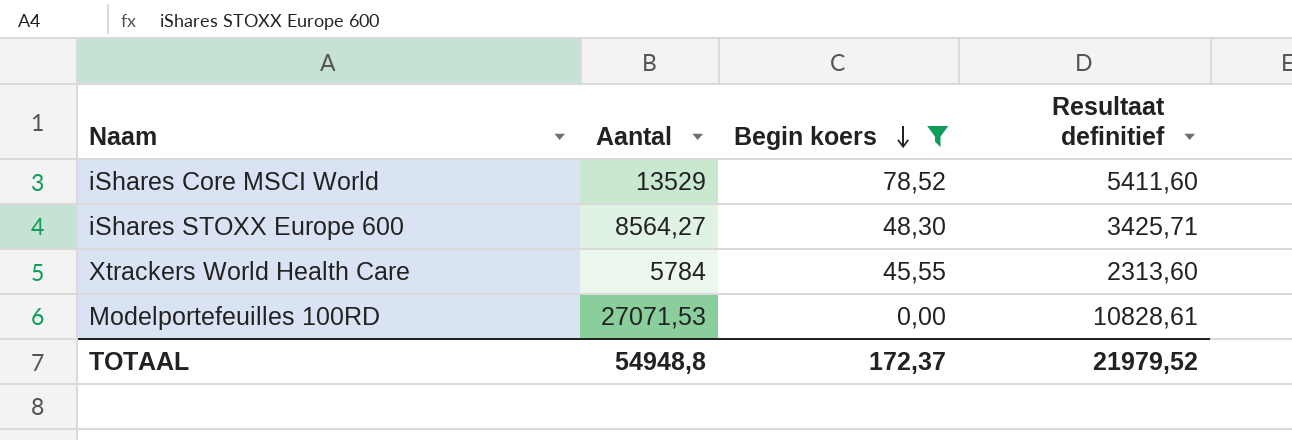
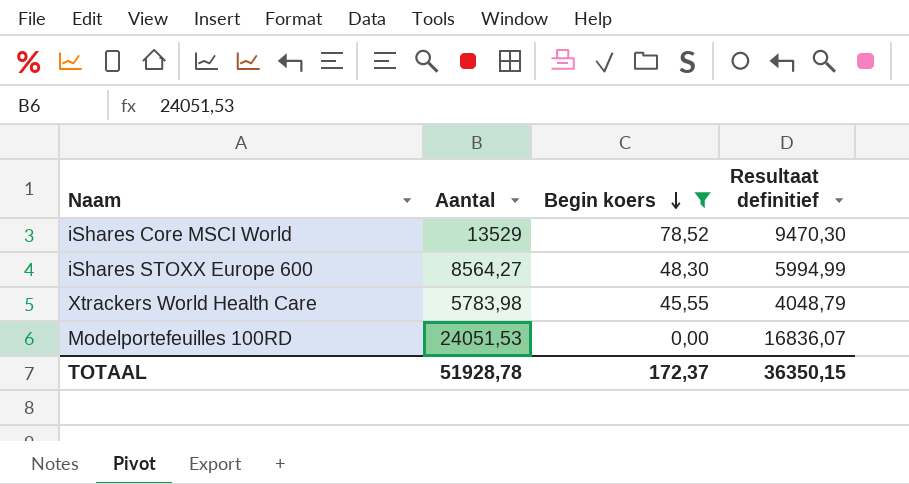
column Resultaat definitief | formula: [Aantal] * 0,4 -> [Aantal] * 0,7
Xtrackers World Health Care | Aantal: 5784 -> 5783,98
Modelportefeuilles 100RD | Aantal: 27071,53 -> 24051,53
TOTAAL | Aantal: 54948,8 -> 51928,78
TOTAAL | Resultaat definitief: 21979,52 -> 36350,15

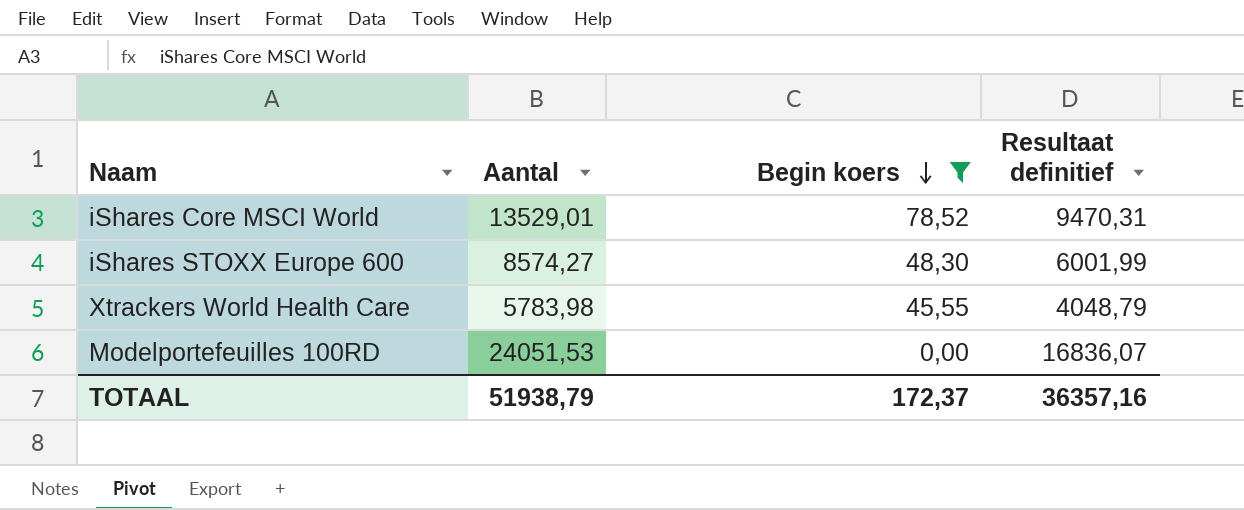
iShares Core MSCI World | Aantal: 13529 -> 13529,01
iShares Core MSCI World | Resultaat definitief: 9470,30 -> 9470,31
iShares STOXX Europe 600 | Aantal: 8564,27 -> 8574,27
iShares STOXX Europe 600 | Resultaat definitief: 5994,99 -> 6001,99
TOTAAL | Aantal: 51928,78 -> 51938,79
TOTAAL | Resultaat definitief: 36350,15 -> 36357,16

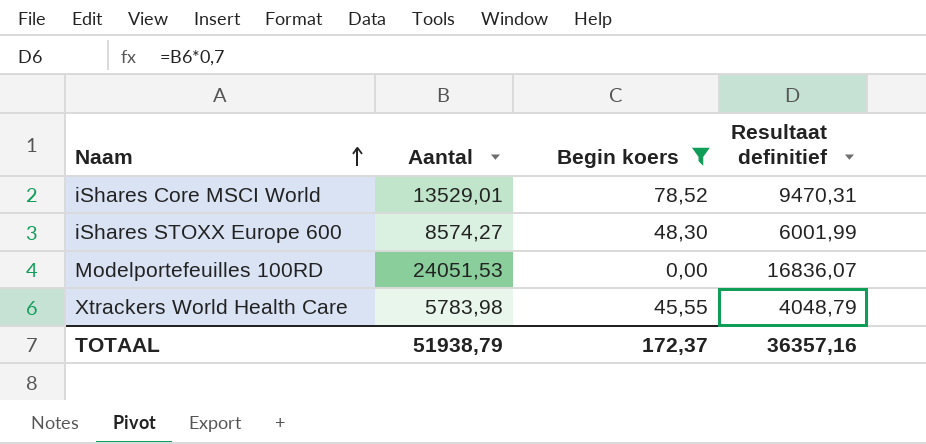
row order: Begin koers descending -> Naam ascending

-*-*-

TASK BRIEF: Every line above gets copied exactly; none of the pictures do.

SOLUTION TO THIS PROBLEM:
column Resultaat definitief | formula: [Aantal] * 0,4 -> [Aantal] * 0,7
Xtrackers World Health Care | Aantal: 5784 -> 5783,98
Modelportefeuilles 100RD | Aantal: 27071,53 -> 24051,53
TOTAAL | Aantal: 54948,8 -> 51928,78
TOTAAL | Resultaat definitief: 21979,52 -> 36350,15

iShares Core MSCI World | Aantal: 13529 -> 13529,01
iShares Core MSCI World | Resultaat definitief: 9470,30 -> 9470,31
iShares STOXX Europe 600 | Aantal: 8564,27 -> 8574,27
iShares STOXX Europe 600 | Resultaat definitief: 5994,99 -> 6001,99
TOTAAL | Aantal: 51928,78 -> 51938,79
TOTAAL | Resultaat definitief: 36350,15 -> 36357,16

row order: Begin koers descending -> Naam ascending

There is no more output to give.